SOURCE MATERIAL Block Start

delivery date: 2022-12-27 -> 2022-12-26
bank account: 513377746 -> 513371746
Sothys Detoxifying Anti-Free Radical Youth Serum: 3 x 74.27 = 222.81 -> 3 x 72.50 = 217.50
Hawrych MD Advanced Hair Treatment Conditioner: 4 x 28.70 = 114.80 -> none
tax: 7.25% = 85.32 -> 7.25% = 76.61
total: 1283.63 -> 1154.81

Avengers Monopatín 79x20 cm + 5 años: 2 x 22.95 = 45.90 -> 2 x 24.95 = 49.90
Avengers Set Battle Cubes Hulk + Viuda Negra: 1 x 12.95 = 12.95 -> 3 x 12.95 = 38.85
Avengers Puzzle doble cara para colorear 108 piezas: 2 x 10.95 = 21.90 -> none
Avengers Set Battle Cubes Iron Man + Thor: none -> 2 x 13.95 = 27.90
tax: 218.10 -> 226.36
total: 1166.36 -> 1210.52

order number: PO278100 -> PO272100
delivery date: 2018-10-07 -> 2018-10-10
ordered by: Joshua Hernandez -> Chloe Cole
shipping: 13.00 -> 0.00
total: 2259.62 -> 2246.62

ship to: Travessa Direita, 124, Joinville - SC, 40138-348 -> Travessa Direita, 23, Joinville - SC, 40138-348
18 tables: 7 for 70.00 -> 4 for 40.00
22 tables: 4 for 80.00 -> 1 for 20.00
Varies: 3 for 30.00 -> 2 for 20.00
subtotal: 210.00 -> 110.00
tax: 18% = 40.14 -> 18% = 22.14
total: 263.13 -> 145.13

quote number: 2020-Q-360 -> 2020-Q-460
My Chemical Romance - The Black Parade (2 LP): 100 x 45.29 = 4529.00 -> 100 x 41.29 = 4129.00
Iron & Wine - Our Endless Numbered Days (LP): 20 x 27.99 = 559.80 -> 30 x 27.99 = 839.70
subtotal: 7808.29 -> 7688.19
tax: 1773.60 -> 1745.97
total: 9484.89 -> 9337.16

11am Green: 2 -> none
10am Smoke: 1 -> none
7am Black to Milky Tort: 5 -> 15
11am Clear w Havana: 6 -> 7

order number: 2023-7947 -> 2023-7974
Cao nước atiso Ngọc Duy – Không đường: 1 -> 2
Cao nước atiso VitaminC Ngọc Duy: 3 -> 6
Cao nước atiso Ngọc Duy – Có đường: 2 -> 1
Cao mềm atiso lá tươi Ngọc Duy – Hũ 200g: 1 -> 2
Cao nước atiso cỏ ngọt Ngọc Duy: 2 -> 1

SOURCE MATERIAL Block End

▶ **WHAT IS EXPECTED**:
Exactly as they appear above, give the entries again.

▶ **RESPONSE AREA**:
delivery date: 2022-12-27 -> 2022-12-26
bank account: 513377746 -> 513371746
Sothys Detoxifying Anti-Free Radical Youth Serum: 3 x 74.27 = 222.81 -> 3 x 72.50 = 217.50
Hawrych MD Advanced Hair Treatment Conditioner: 4 x 28.70 = 114.80 -> none
tax: 7.25% = 85.32 -> 7.25% = 76.61
total: 1283.63 -> 1154.81

Avengers Monopatín 79x20 cm + 5 años: 2 x 22.95 = 45.90 -> 2 x 24.95 = 49.90
Avengers Set Battle Cubes Hulk + Viuda Negra: 1 x 12.95 = 12.95 -> 3 x 12.95 = 38.85
Avengers Puzzle doble cara para colorear 108 piezas: 2 x 10.95 = 21.90 -> none
Avengers Set Battle Cubes Iron Man + Thor: none -> 2 x 13.95 = 27.90
tax: 218.10 -> 226.36
total: 1166.36 -> 1210.52

order number: PO278100 -> PO272100
delivery date: 2018-10-07 -> 2018-10-10
ordered by: Joshua Hernandez -> Chloe Cole
shipping: 13.00 -> 0.00
total: 2259.62 -> 2246.62

ship to: Travessa Direita, 124, Joinville - SC, 40138-348 -> Travessa Direita, 23, Joinville - SC, 40138-348
18 tables: 7 for 70.00 -> 4 for 40.00
22 tables: 4 for 80.00 -> 1 for 20.00
Varies: 3 for 30.00 -> 2 for 20.00
subtotal: 210.00 -> 110.00
tax: 18% = 40.14 -> 18% = 22.14
total: 263.13 -> 145.13

quote number: 2020-Q-360 -> 2020-Q-460
My Chemical Romance - The Black Parade (2 LP): 100 x 45.29 = 4529.00 -> 100 x 41.29 = 4129.00
Iron & Wine - Our Endless Numbered Days (LP): 20 x 27.99 = 559.80 -> 30 x 27.99 = 839.70
subtotal: 7808.29 -> 7688.19
tax: 1773.60 -> 1745.97
total: 9484.89 -> 9337.16

11am Green: 2 -> none
10am Smoke: 1 -> none
7am Black to Milky Tort: 5 -> 15
11am Clear w Havana: 6 -> 7

order number: 2023-7947 -> 2023-7974
Cao nước atiso Ngọc Duy – Không đường: 1 -> 2
Cao nước atiso VitaminC Ngọc Duy: 3 -> 6
Cao nước atiso Ngọc Duy – Có đường: 2 -> 1
Cao mềm atiso lá tươi Ngọc Duy – Hũ 200g: 1 -> 2
Cao nước atiso cỏ ngọt Ngọc Duy: 2 -> 1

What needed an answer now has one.